It’s the molecular biologist’s version of ‘I have good news. . and bad news’.

The good news is that I amplified the DNA band of interest. The bad news is that I amplified these other bands as well! Oh, and this smear. What to do?

Typically you might try and cut out the band of interest and gel-purify – an issue if it’s a lower intensity product and most of the DNA is lost in the subsequent purification. Or the products are more closely spaced than your dexterity allows.

An alternative I’ve used for many years is band-stab PCR. This is an excellent technique to specifically re-amplify the DNA of interest and increase yield. With only one product generated in the subsequent PCR, the remaining PCR reaction volume can be rapidly cleaned up without gel purification.

How to do it?

1.  When I notice multiple bands, I put my gel aside and go and set up a new reaction (I make up a 50µl reaction if I want a lot of this fragment). I add water in place of the usual DNA volume.

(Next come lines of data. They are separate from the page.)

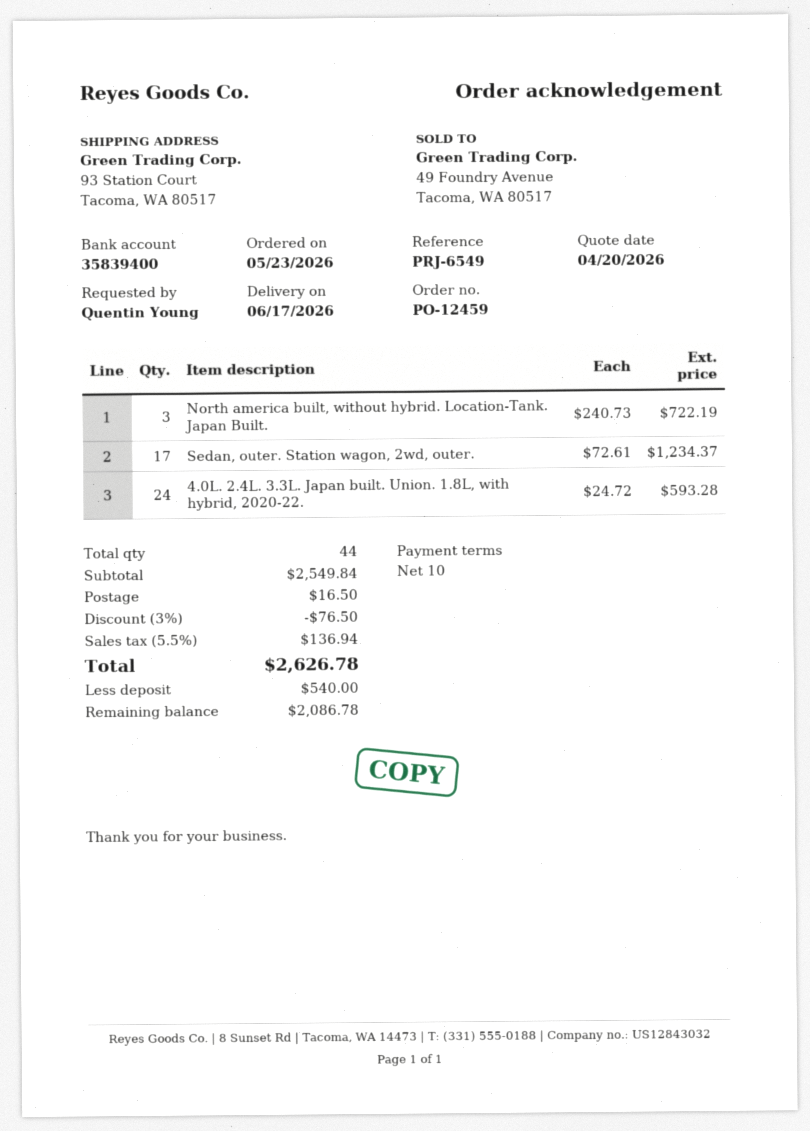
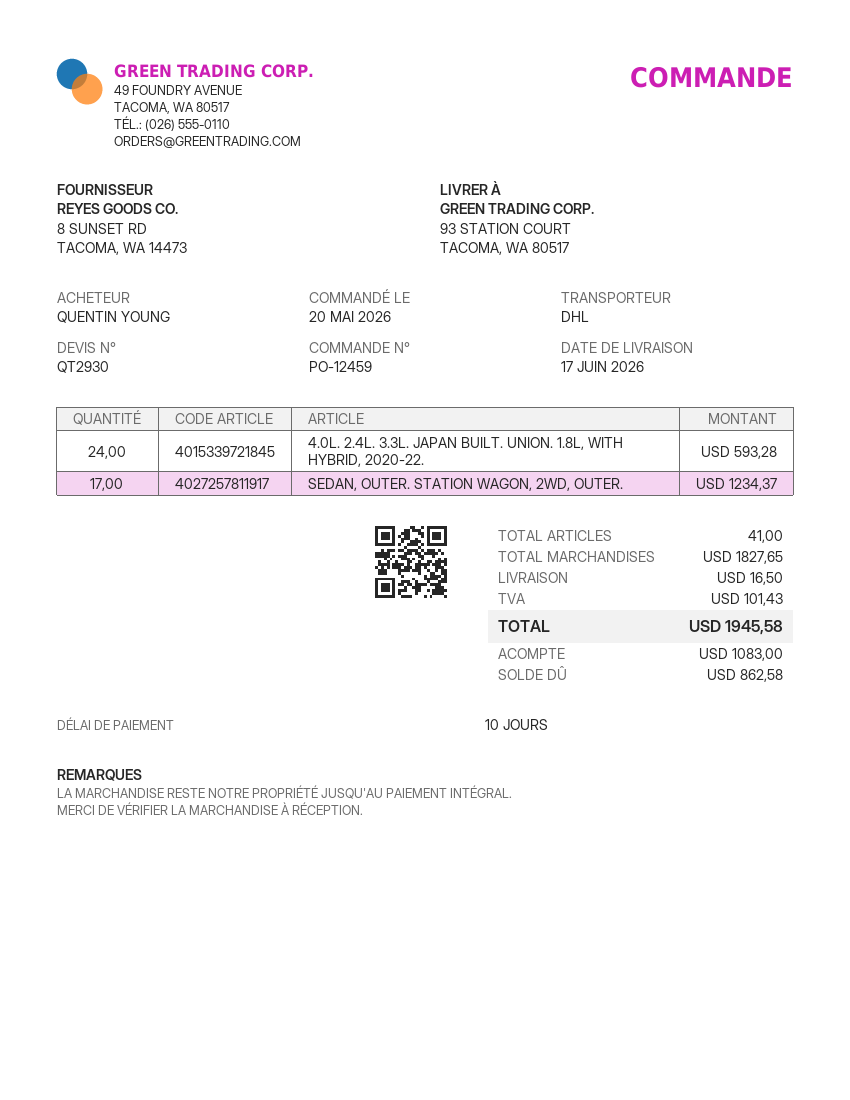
order date: 2026-05-23 -> 2026-05-20
North america built, without hybrid. Location-Tank. Japan Built.: 3 for 722.19 -> none
total quantity: 44 -> 41
subtotal: 2549.84 -> 1827.65
discount: 3% = 76.50 -> none
tax: 136.94 -> 101.43
total: 2626.78 -> 1945.58
deposit: 540.00 -> 1083.00
balance: 2086.78 -> 862.58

2. I then go back and place my gel on the transilluminator and gently blot off moisture with Whatman 3MM paper or Kimwipes.

3. Using either lower power or longer wavelength U.V. to avoid DNA damage, I then take a 20G syringe needle and, visualizing the DNA bands, stab the desired band of interest 2-3 times. No need to pick up any gel – just stab the band as you see it.

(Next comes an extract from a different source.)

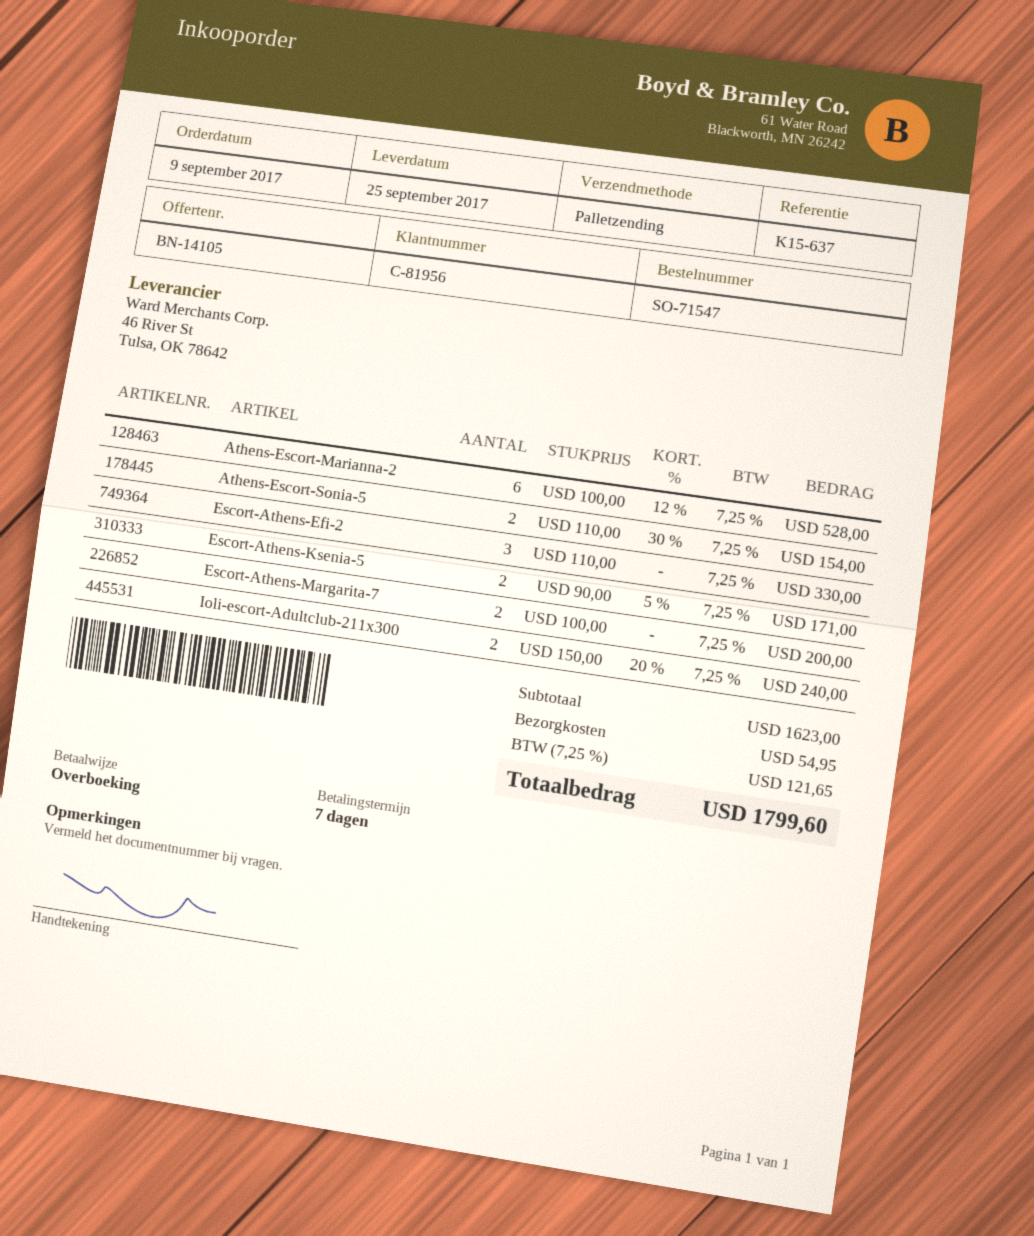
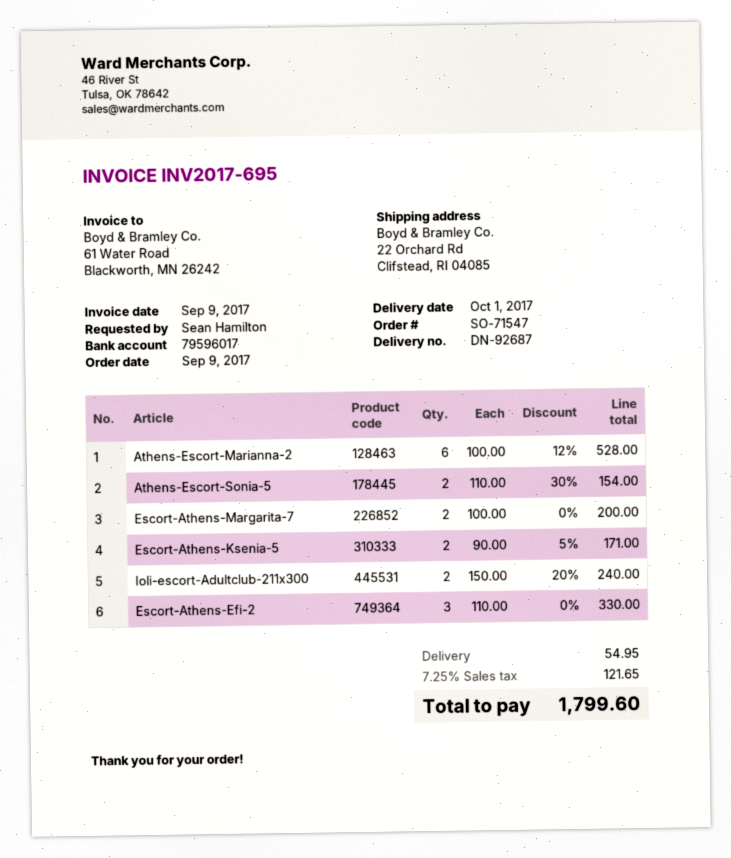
delivery date: 2017-09-25 -> 2017-10-01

4. Next, I swirl the needle in my  new reaction for a few seconds, then cap the tube.

5.  Then I run the PCR amplification again using the same reaction, but only 20 cycles this time.

That’s it! You should then get a nice clean band corresponsing to the one you stabbed with the needle.

One band from many and one of my favorite techniques. It’s no good for real-time PCR of course, but great for things like ITS primers , which may cross react with plant species.

If you try this, let us know how it works. Do you have any other techniques for rescuing a poor PCR reaction?


Reference

Bjourson AJ, Cooper JE. (1992). Band-stab PCR: a simple technique for the purification of individual PCR products. Nucleic Acids Res. 20(17):4675.

About the Author

John Mackay

John is interested in using molecular diagnostics to solve industry issues - working on samples as diverse as wine, truffles, grapevine and human. He also consults on PCR and real-time PCR assay development as technical director for the company dnature.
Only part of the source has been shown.